Badly deployed stents can, in general, be safely retrieved from the heart using a partially inflated balloon. It is probably preferable to redeploy such stents in the iliac vein, rather than attempting percutaneous extraction, although the long term effects of this are unknown.

Given the metal content of implanted stents, it would seem sensible to perform any electrophysiological studies or radiofrequency ablation before stent insertion. However, the converse is probably true for insertion of transvenous pacing systems. There are reports of both SVC syndrome and sudden death from SVC obstruction following pacemaker insertion,8 ,11 which might be avoided with more permanently improved caval dimensions and passage of the pacing wire(s) via the stent lumen.


In this retrospective, observational study, it was difficult to address the issues of either clinical outcome or of right ventricular performance. Although the majority of patients described a subjective improvement in effort tolerance following stenting we have no objective evidence for this, and only five patients had complaints before the procedure (two mainly arrhythmic). None of our patients had overt SVC syndromes from which more significant symptomatic benefit might be expected. In addition, five patients concurrently started ACE inhibitor treatment. Relief of baffle stenosis is unlikely to have any beneficial effect on right ventricular function and it is noteworthy that four patients have continued their progressive and severe deterioration in both right ventricular function and clinical status. It seems more likely that any improvement in longevity will result from reduced susceptibility to sudden arrhythmic death than from improved ventricular performance, and certainly the patient presenting in ventricular fibrillation has had no further symptomatic arrhythmias.

A number of groups have advocated pulmonary artery banding, followed by takedown of the Mustard operation and arterial switching as an alternative to transplantation for the failing right ventricle.18 ,19 Clearly, intracardiac stents may complicate takedown of the Mustard baffles at the time of late switching, but nevertheless may be required to allow the patient to survive the preparatory pulmonary artery banding.
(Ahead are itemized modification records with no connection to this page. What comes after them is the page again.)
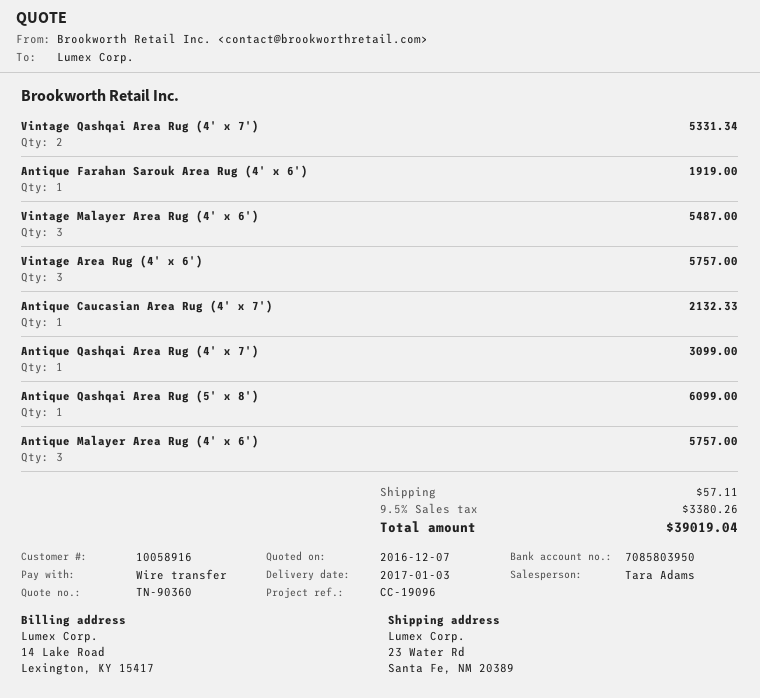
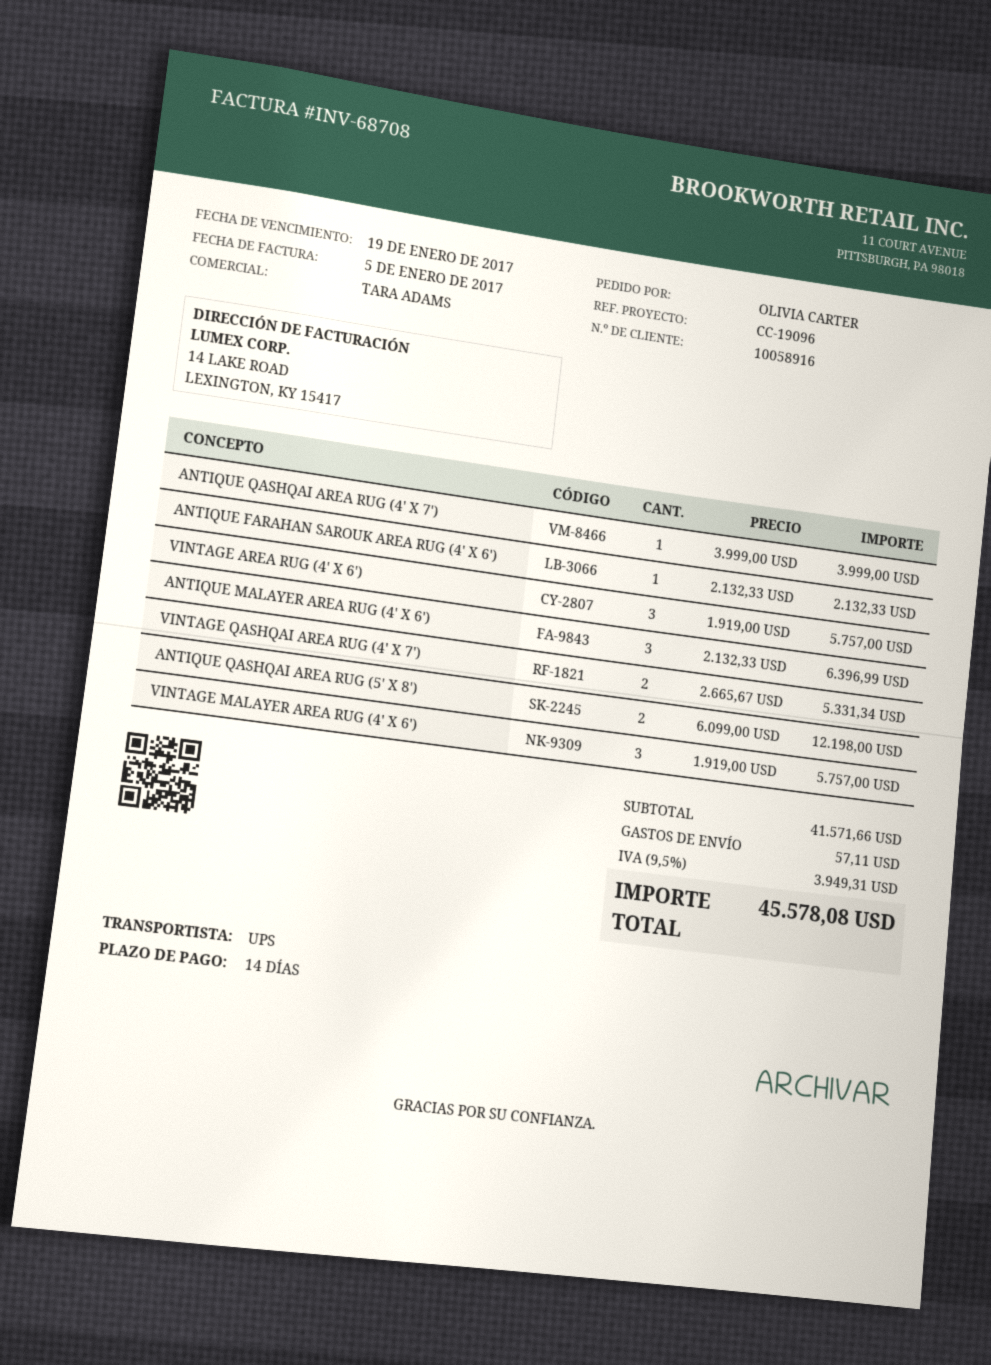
Antique Farahan Sarouk Area Rug (4' x 6'): 1 for 1919.00 -> 1 for 2132.33
Vintage Malayer Area Rug (4' x 6'): 3 for 5487.00 -> 3 for 5757.00
Antique Caucasian Area Rug (4' x 7'): 1 for 2132.33 -> none
Antique Qashqai Area Rug (4' x 7'): 1 for 3099.00 -> 1 for 3999.00
Antique Qashqai Area Rug (5' x 8'): 1 for 6099.00 -> 2 for 12198.00
Antique Malayer Area Rug (4' x 6'): 3 for 5757.00 -> 3 for 6396.99
tax: 9.5% = 3380.26 -> 9.5% = 3949.31
total: 39019.04 -> 45578.08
Stenting of systemic venous pathway obstruction following Mustard repair of TGA is safe and is probably more effective than balloon angioplasty alone, particularly in offering improved prospects for the maintenance of unobstructed systemic venous pathways in the longer term. Improved long term baffle patency should reduce the risks from tachyarrhythmias and may improve effort tolerance, as well as improving access for pacing. However, both the absolute indications for pathway stenting and the effects on long term outcome require further evaluation.